How They Are Similar 

  • You can only fund the accounts with after-tax contributions.
  • Savings invested in these accounts grow tax-free.
  • Neither is subject to taxes on withdrawals that meet certain rules.
  • Both have a 10% penalty on early withdrawals (made before age 59½ and if you have owned a Roth account for fewer than five years).
  • Both have 澳洲幸运5开奖号码历史查询:exceptions to the 10% early withdrawal rule.

How They Are Different

  • Only certain federal employees and military members are eligible to use a Roth TSP.
  • The TSP functions more like a Roth 401(k) plan and has the higher contribution limits of a 401(k).
  • Eligible TSP participants have no income limit income to make contributions. 

The Bottom Line

Leveraging both a Roth TSP and a Roth IRA offers eligible individuals an unparalleled opportunity to accelerate retirement sa✅vings with tax-free growth and withdrawals.

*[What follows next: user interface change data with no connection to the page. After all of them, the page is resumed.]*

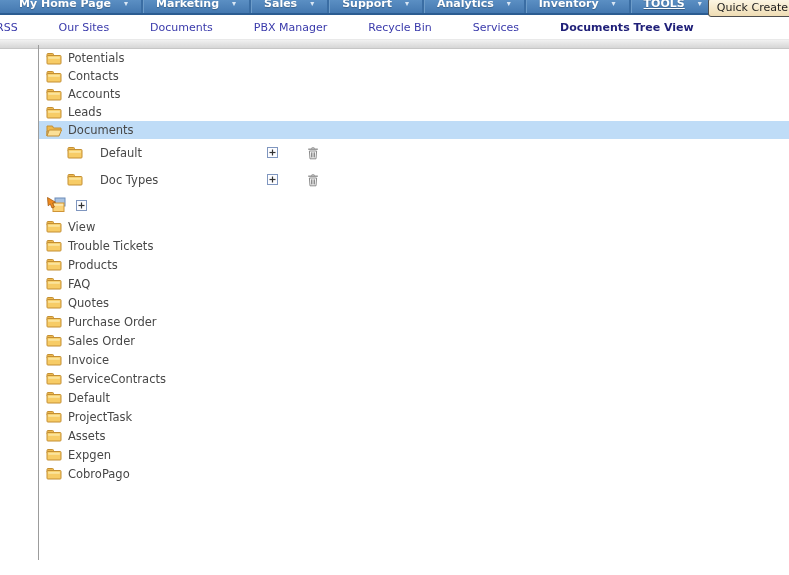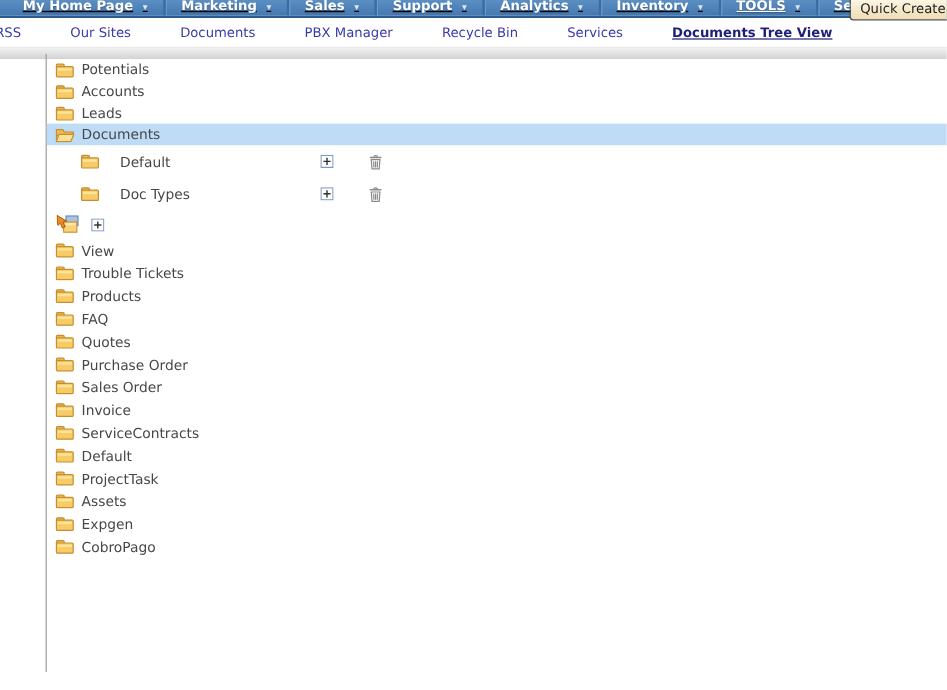--- a/index.html
+++ b/index.html
@@ -4,36 +4,36 @@
 <style>
   html,body{margin:0;padding:0;}
   body{width:789px;height:575px;overflow:hidden;background:#fff;
        font-family:"DejaVu Sans","Liberation Sans",sans-serif;position:relative;}
   .page{position:relative;width:789px;height:575px;overflow:hidden;}
 
   
   .menubar{position:relative;height:13px;background:linear-gradient(#5b8fc3,#4478b0);
            border-bottom:2px solid #2b5c91;overflow:visible;white-space:nowrap;}
   .menu{display:flex;height:13px;overflow:hidden;padding-left:6px;}
-  .menu-item{display:flex;align-items:flex-end;gap:8px;padding:0 13px;cursor:pointer;
-             border-right:2px solid #3a6da3;box-shadow:1px 0 0 #6d9cc9;text-decoration:underline;}
+  .menu-item{display:flex;align-items:flex-start;gap:13px;padding:0 13px;cursor:pointer;
+             border-right:2px solid #3a6da3;box-shadow:1px 0 0 #6d9cc9;}
   .menu-item .lbl{color:#fff;font-size:11px;font-weight:bold;line-height:16px;margin-top:-4px;
                   text-shadow:0 1px 1px rgba(0,0,0,.25);}
   .menu-item.active .lbl{text-decoration:underline;}
   .menu-item .caret{color:#d9e6f4;font-size:8px;line-height:14px;margin-top:-3px;}
   .quick-create{position:absolute;top:-2px;right:-10px;height:19px;padding:0 10px 0 8px;
                 background:linear-gradient(#fdf7e6,#efddb4);border:1px solid #4e4e4e;border-radius:3px;
                 font-family:inherit;font-size:11px;color:#1c1c1c;line-height:17px;cursor:pointer;}
 
   
   .navrow{height:24px;display:flex;align-items:center;column-gap:41px;background:#fff;
           padding-left:0;white-space:nowrap;}
   .nav-link{font-size:11px;color:#3a3aab;text-decoration:none;cursor:pointer;}
   .nav-link:first-child{margin-left:-4px;}
-  .nav-link.active{font-weight:bold;color:#1f1f78;cursor:default;text-decoration:underline;}
+  .nav-link.active{font-weight:bold;color:#1f1f78;cursor:default;}
 
   
   .graybar{height:8px;background:linear-gradient(#f1f1f1,#d6d6d6);
            border-top:1px solid #e9e9e9;border-bottom:1px solid #c6c6c6;}
 
   
   .tree{position:absolute;left:38px;top:45px;width:751px;height:515px;
         border-left:1px solid #9c9c9c;padding-top:4px;box-sizing:border-box;}
   .row{display:flex;align-items:center;gap:6px;padding-left:7px;font-size:11.5px;color:#474747;
        cursor:pointer;}
@@ -115,20 +115,30 @@
       <span class="label">Potentials</span>
     </div>
     <div class="row row-top">
       <span class="icon">
   <svg width="16" height="13" viewBox="0 0 16 13">
     <rect x="1" y="1.5" width="6.5" height="4" rx="1" fill="#edb94f" stroke="#c48f33"></rect>
     <rect x="1" y="3.5" width="14" height="8.5" rx="0.8" fill="#f7cc66" stroke="#c48f33"></rect>
     <rect x="2.2" y="4.8" width="11.6" height="2" fill="#fbe49c"></rect>
   </svg>
 </span>
+      <span class="label">Contacts</span>
+    </div>
+    <div class="row row-top">
+      <span class="icon">
+  <svg width="16" height="13" viewBox="0 0 16 13">
+    <rect x="1" y="1.5" width="6.5" height="4" rx="1" fill="#edb94f" stroke="#c48f33"></rect>
+    <rect x="1" y="3.5" width="14" height="8.5" rx="0.8" fill="#f7cc66" stroke="#c48f33"></rect>
+    <rect x="2.2" y="4.8" width="11.6" height="2" fill="#fbe49c"></rect>
+  </svg>
+</span>
       <span class="label">Accounts</span>
     </div>
     <div class="row row-top">
       <span class="icon">
   <svg width="16" height="13" viewBox="0 0 16 13">
     <rect x="1" y="1.5" width="6.5" height="4" rx="1" fill="#edb94f" stroke="#c48f33"></rect>
     <rect x="1" y="3.5" width="14" height="8.5" rx="0.8" fill="#f7cc66" stroke="#c48f33"></rect>
     <rect x="2.2" y="4.8" width="11.6" height="2" fill="#fbe49c"></rect>
   </svg>
 </span>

While 🅺each account has unique advantages and drawbacks, they complement one another for those who qualify. Both of these types of accounts represent powerful tools to help build long-term financial independence in retirement years.

Article Sources
Investopedia requires writers to use primary sources to support their work. These include white papers, government data, original reporting, and interviews with industry experts. We also reference original research from other reputable publishers where appropriate. You can learn more about the standards we follow in producing accurate, unbiased content in our editorial policy.
  1. Thrift Savings Plan. "."

  2. Thrift Savings Plan. "." 

  3. Thrift Savings Plan. "."

  4. Thrift Savings Plan. "." Page 9.

  5. Thrift Savings Plan. “.”

  6. Thrift Savings Plan. “.”

  7. Thrift Savings Plan. "."

  8. Internal Revenue Service. "." 

  9. Internal Revenue Service. "."

  10. Internal Revenue Service. ""

  11. Internal Revenue Service. “.”

  12. Internal Revenue Service. "."

  13. Internal Revenue Service. “.” see What’s New for 2🌠025/ Modified AGI limit for Roth IRA🐟 contributions increased. 

  14. FEDweek. "."

Compare Accounts
The offers that appear in this table are from partnerships from which Investopedia receives compensation. This compensation may impact how and where listings appear. Investopedia does not include all offers available in the marketplace.
Part of the Series
Roth IRAs: Investing and Trading Dos and Don'ts
Take the Next Step to Invest
The offers that appear in this table are from partnerships from which Investopedia receives compensation. This compensation may impact how and where listings appear. Investopedia does not include all offers available in the marketplace.